▶ _EXERCISE AIM_
Exact copy, no pictures: output each line below as it stands.

[Records excerpted from a collection]
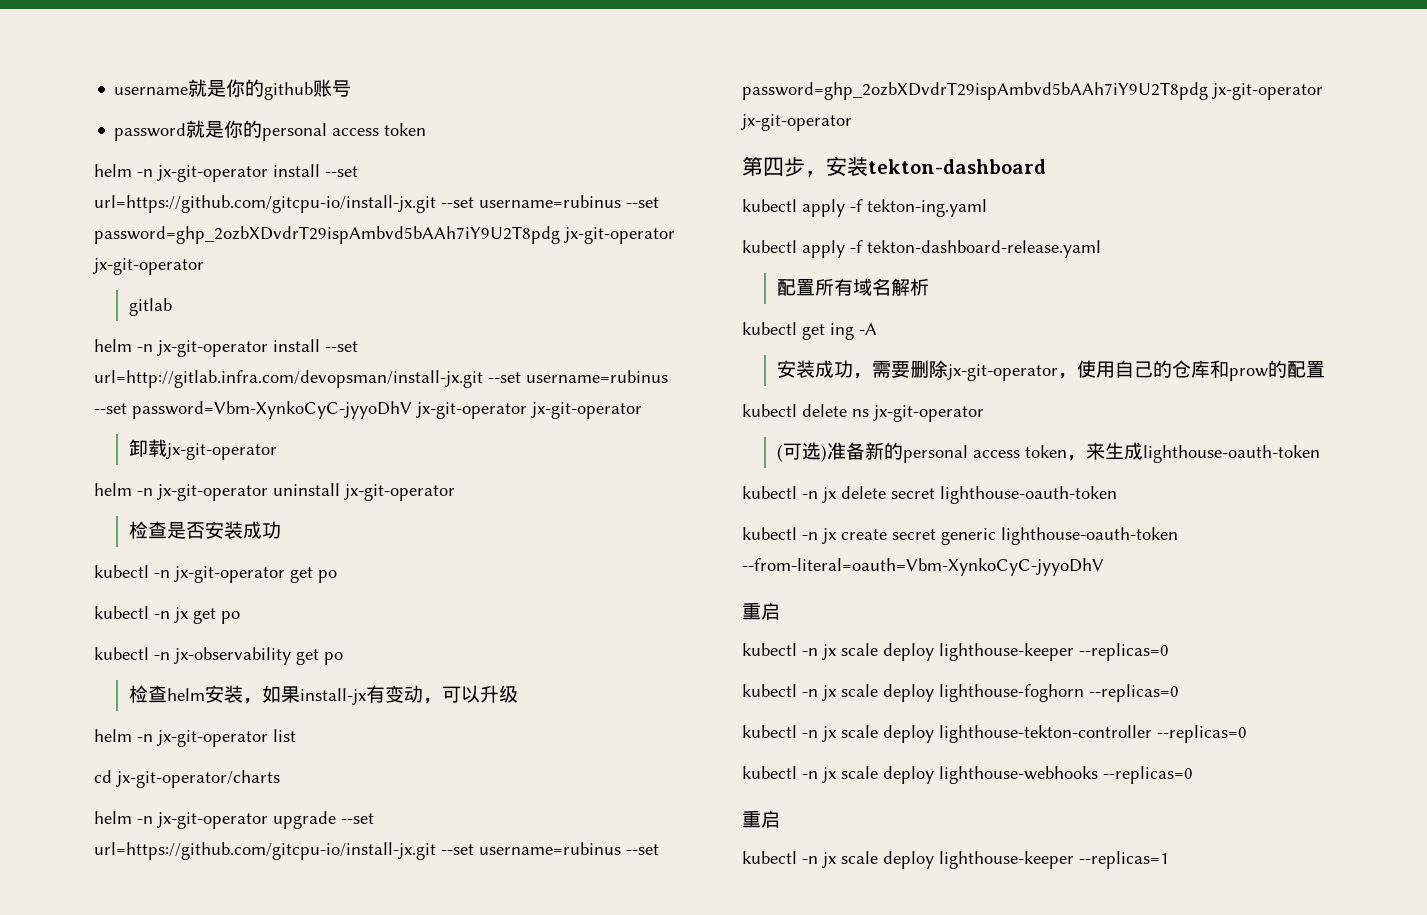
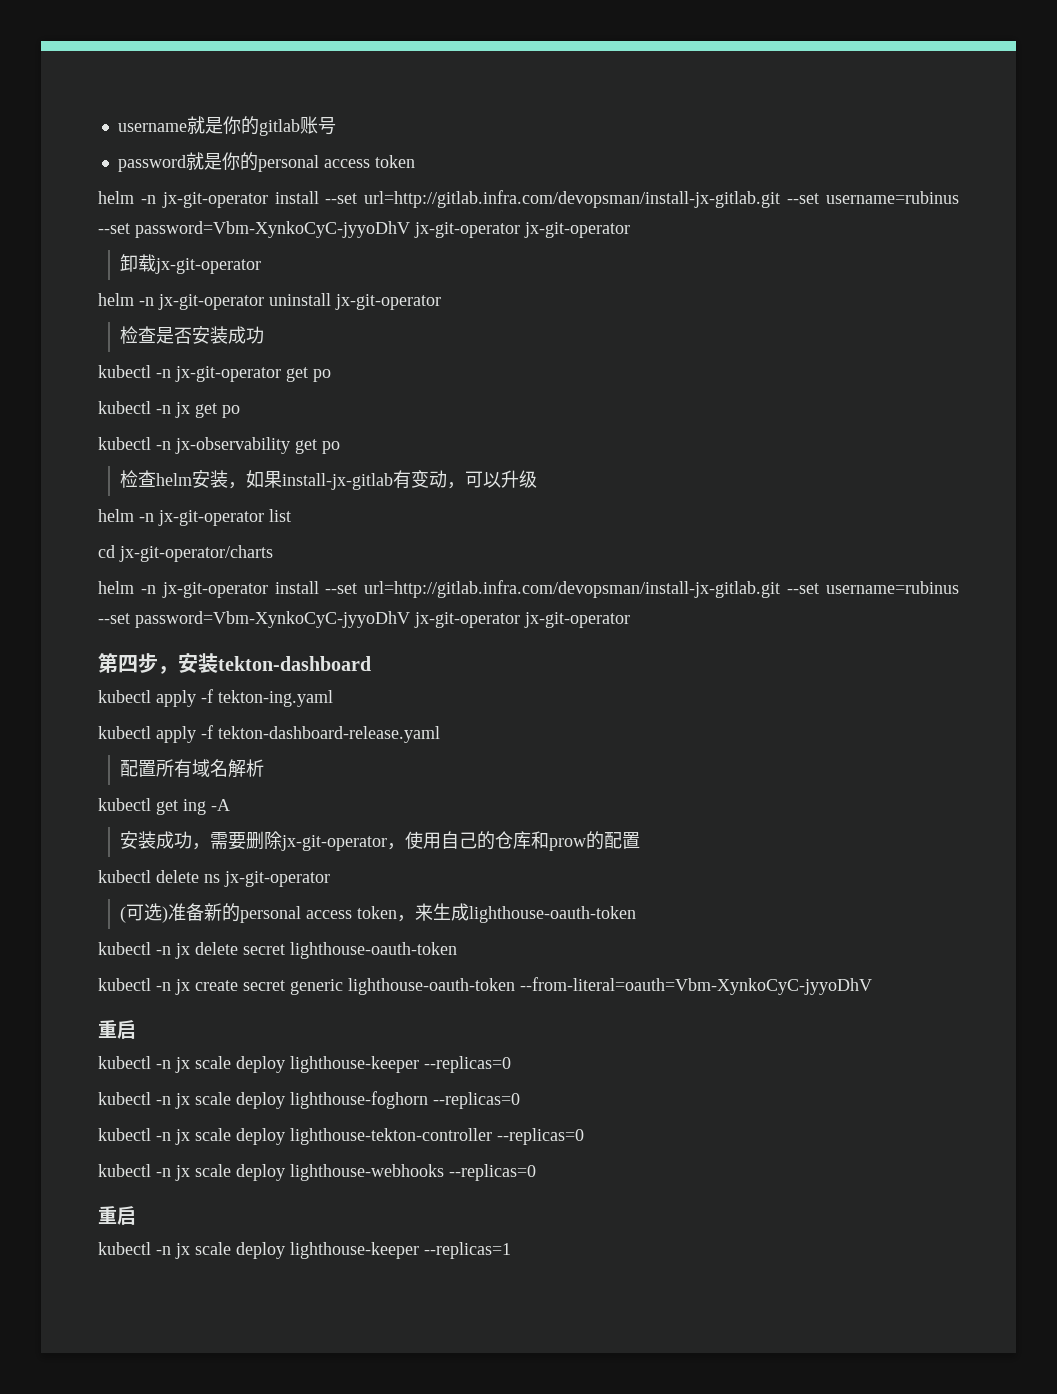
[264,82,314,100] github -> [258,119,300,136] gitlab
[94,195,659,213] [94,226,675,244] [93,258,204,275] [128,298,172,316] [94,339,358,357] [94,370,483,388] url=https://github.com/gitcpu-io/install-jx.git --set username=rubinus --set password=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 jx-git-operator jx-git-operator // gitlab // helm -n jx-git-operator install --set url=http://gitlab.infra.com/devopsman/install-jx.git -> [364,190,781,208] url=http://gitlab.infra.com/devopsman/install-jx-gitlab.git
[299,688,366,705] install-jx -> [282,473,394,490] install-jx-gitlab
[273,811,374,829] [94,842,659,860] [742,82,1208,100] upgrade --set url=https://github.com/gitcpu-io/install-jx.git --set username=rubinus --set password=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 -> [274,580,959,598] [98,611,410,628] install --set url=http://gitlab.infra.com/devopsman/install-jx-gitlab.git --set username=rubinus --set password=Vbm-XynkoCyC-jyyoDhV

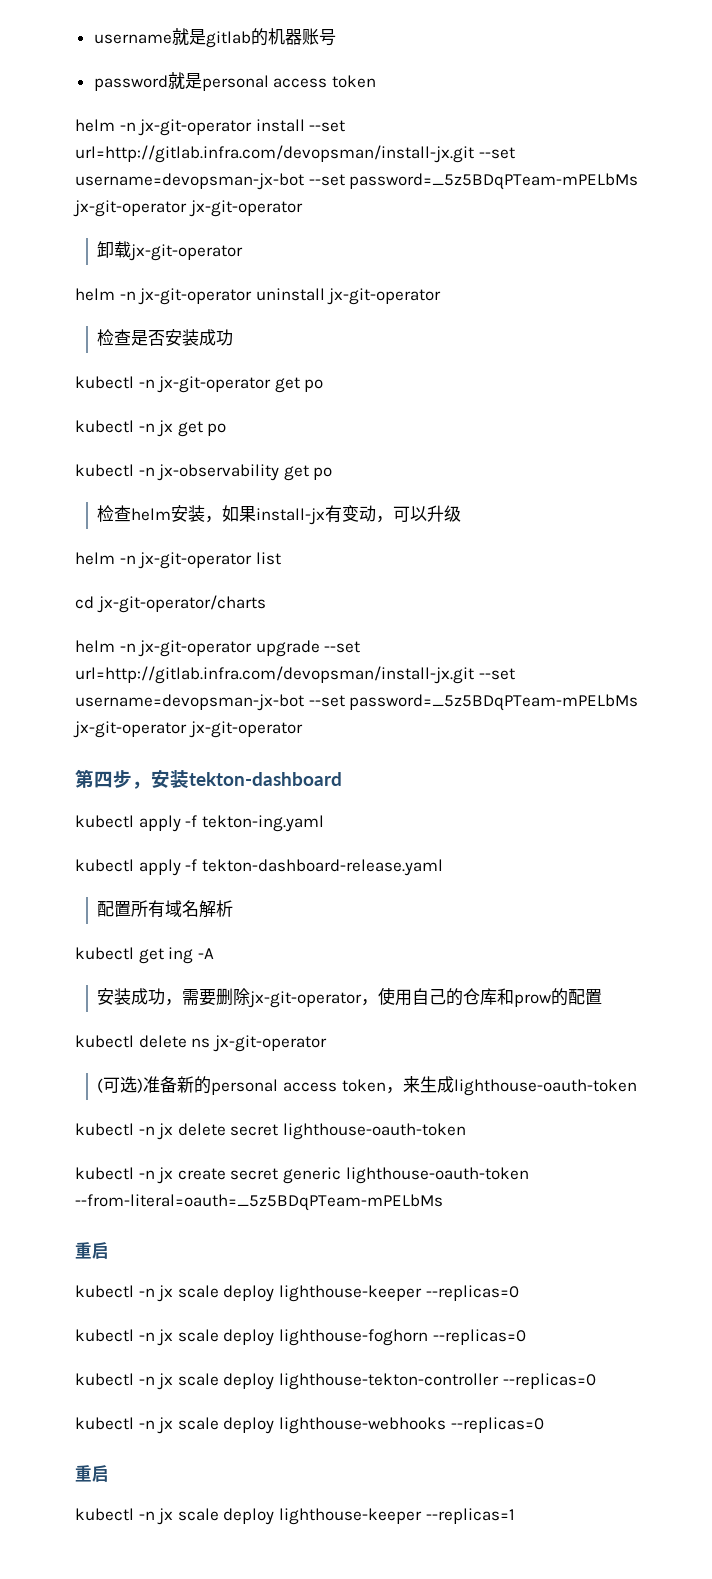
[222,116,300,136] 你的gitlab -> [205,28,302,48] gitlab的机器
[221,152,258,171] 你的 -> (202, 81) none
[364,190,959,208] [98,221,410,238] url=http://gitlab.infra.com/devopsman/install-jx-gitlab.git --set username=rubinus --set password=Vbm-XynkoCyC-jyyoDhV -> [75,145,515,163] [75,173,639,190] url=http://gitlab.infra.com/devopsman/install-jx.git --set username=devopsman-jx-bot --set password=_5z5BDqPTeam-mPELbMs
[282,473,394,490] install-jx-gitlab -> [256,508,326,525] install-jx
[274,580,959,598] [98,611,410,628] install --set url=http://gitlab.infra.com/devopsman/install-jx-gitlab.git --set username=rubinus --set password=Vbm-XynkoCyC-jyyoDhV -> [255,640,361,657] [75,666,515,684] [75,694,639,711] upgrade --set url=http://gitlab.infra.com/devopsman/install-jx.git --set username=devopsman-jx-bot --set password=_5z5BDqPTeam-mPELbMs
[520,977,872,995] --from-literal=oauth=Vbm-XynkoCyC-jyyoDhV -> [75,1194,443,1211] --from-literal=oauth=_5z5BDqPTeam-mPELbMs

▶ _EXERCISE RESULT_
[264,82,314,100] github -> [258,119,300,136] gitlab
[94,195,659,213] [94,226,675,244] [93,258,204,275] [128,298,172,316] [94,339,358,357] [94,370,483,388] url=https://github.com/gitcpu-io/install-jx.git --set username=rubinus --set password=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 jx-git-operator jx-git-operator // gitlab // helm -n jx-git-operator install --set url=http://gitlab.infra.com/devopsman/install-jx.git -> [364,190,781,208] url=http://gitlab.infra.com/devopsman/install-jx-gitlab.git
[299,688,366,705] install-jx -> [282,473,394,490] install-jx-gitlab
[273,811,374,829] [94,842,659,860] [742,82,1208,100] upgrade --set url=https://github.com/gitcpu-io/install-jx.git --set username=rubinus --set password=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 -> [274,580,959,598] [98,611,410,628] install --set url=http://gitlab.infra.com/devopsman/install-jx-gitlab.git --set username=rubinus --set password=Vbm-XynkoCyC-jyyoDhV

[222,116,300,136] 你的gitlab -> [205,28,302,48] gitlab的机器
[221,152,258,171] 你的 -> (202, 81) none
[364,190,959,208] [98,221,410,238] url=http://gitlab.infra.com/devopsman/install-jx-gitlab.git --set username=rubinus --set password=Vbm-XynkoCyC-jyyoDhV -> [75,145,515,163] [75,173,639,190] url=http://gitlab.infra.com/devopsman/install-jx.git --set username=devopsman-jx-bot --set password=_5z5BDqPTeam-mPELbMs
[282,473,394,490] install-jx-gitlab -> [256,508,326,525] install-jx
[274,580,959,598] [98,611,410,628] install --set url=http://gitlab.infra.com/devopsman/install-jx-gitlab.git --set username=rubinus --set password=Vbm-XynkoCyC-jyyoDhV -> [255,640,361,657] [75,666,515,684] [75,694,639,711] upgrade --set url=http://gitlab.infra.com/devopsman/install-jx.git --set username=devopsman-jx-bot --set password=_5z5BDqPTeam-mPELbMs
[520,977,872,995] --from-literal=oauth=Vbm-XynkoCyC-jyyoDhV -> [75,1194,443,1211] --from-literal=oauth=_5z5BDqPTeam-mPELbMs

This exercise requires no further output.